Восходили на башню. (Епифаний уговорил охрану пустить их наверх.) Оттуда со страшной высоты отокрылся весь город, вплоть до Софии, и сияющее, уставленное черными точками кораблей, Мраморное море, вечно туманное, вечно загадочное, манящее в неведомую даль, в иные страны и земли, на Афон, святыню православия, в Грецию, в Африку и Италию, в Рим, где, как уверяют, до сих пор еще не обрушены храмы древности и стоит Колизей, дворец-ристалище, побольше константинопольского ипподрома, Рим, претендующий на земную власть над всем христианским миром… Еще впереди раскол западной церкви, Ян Гус, протестанты, лютеране, кальвинисты, гугеноты, Варфоломеевская ночь, религиозные споры, обильно политые кровью, — это все еще впереди! И гибель Византии еще впереди, хотя тут она уже видна, уже чуется мерная поступь зримо подступающей беды, от которой и эти высокие башни, по-видимому, не спасут.
— Что может спасти народ от гибели, когда и сила становится бессильна, когда армии гибнут, а правители предают свой народ? — спрашивает Сергей, стоя на высоте, обдуваемый тепло-хладным ветром с далекой Адриатики.

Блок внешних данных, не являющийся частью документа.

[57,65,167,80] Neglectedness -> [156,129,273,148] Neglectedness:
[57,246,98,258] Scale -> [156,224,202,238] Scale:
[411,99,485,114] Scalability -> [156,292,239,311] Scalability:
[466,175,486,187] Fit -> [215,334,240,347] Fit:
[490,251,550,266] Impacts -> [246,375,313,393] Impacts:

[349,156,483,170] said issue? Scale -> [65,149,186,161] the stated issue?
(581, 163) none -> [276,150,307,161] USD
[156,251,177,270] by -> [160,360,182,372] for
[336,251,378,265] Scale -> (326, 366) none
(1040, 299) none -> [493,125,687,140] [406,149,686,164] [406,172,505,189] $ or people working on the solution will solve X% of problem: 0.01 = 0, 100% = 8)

— Только вера! — отвечает Епифаний. — Верою укрепляется народ, вера создает связь времен, от прошлого к будущему, и пока на Руси рождаются такие мужи, как Сергий Радонежский, победить нас нельзя!
— Ты напишешь о нем? — вопрошает Сергей, вдруг по наитию поняв грядущее назначение своего старшего друга.
— Напишу! — помедлив, отвечает Епифаний. — Не теперь. Пока не могу. Я должен постигнуть многое, неведомое мне, что понимал он, почему и был мудрее многих. Душой понимал! Как это выразить словами? Не ведаю…
Они спускаются вниз, идут молча сквозь город. Из глубины обители монастыря Хора доносится стройное пение. Не сговариваясь, заходят туда и ослеплены сверканием мозаичного чуда на стенах и сводах храма. И стоят, неприлично задрав головы вверх, и крестятся, внимая не то службе, не то самой красоте церковной. И после бредут дальше по пыльным улицам, мимо играющих детей и развешенного на просушку белья, мимо жалких лотков уличных торговцев (Не приставай! Нету серебра, ни меди, ничего нет! Русичи мы! Духовные!), мимо запахов жареной камбалы, мимо устричных куч и развешенных вяленых осьминогов, мимо корзин с различною греческой овощью: капустою и маслинами, луком и золотыми круглыми плодами какого-то дерева, орехов, дынь, смокв и лимонов, измученные до предела, пропыленные, усталые и счастливые. А Епифаний рассказывает юноше, как он некогда мечтал узреть Великий город и упросил покойного Феофана изобразить ему Софию на листе бумаги со всеми ее «катихумениями»[67] и столбами, с медяною статуей Юстиниана на коне и с державой в руке, и как это, наверное, смешно казалось тогда! Наивность юности оправдана юностью тем, что все еще впереди, и все еще можно постичь! Не то у старца, коему и мудрость не прибавит лет жизни, и как там ни гадай, все в прошлом и уже неповторимом исчезнувшем далеко, все прожито, и остается только наставлять юных, учить их мудрости, дабы свеча не погасла!
Между тем длятся переговоры. Что-то мешает окончательному утверждению Фотия на престоле митрополитов русских. Вмешивается католический Рим, протестует Литва, скачут гонцы на Русь и обратно. Все вести с Родины доходят сюда с опозданием на три-четыре месяца. Так, о набеге Едигея русичи в Царьграде уведали только весной, пережив во граде Константина гнилую греческую зиму с дождями, холодом, снежной крупой и с тоскою по морозам и снегу.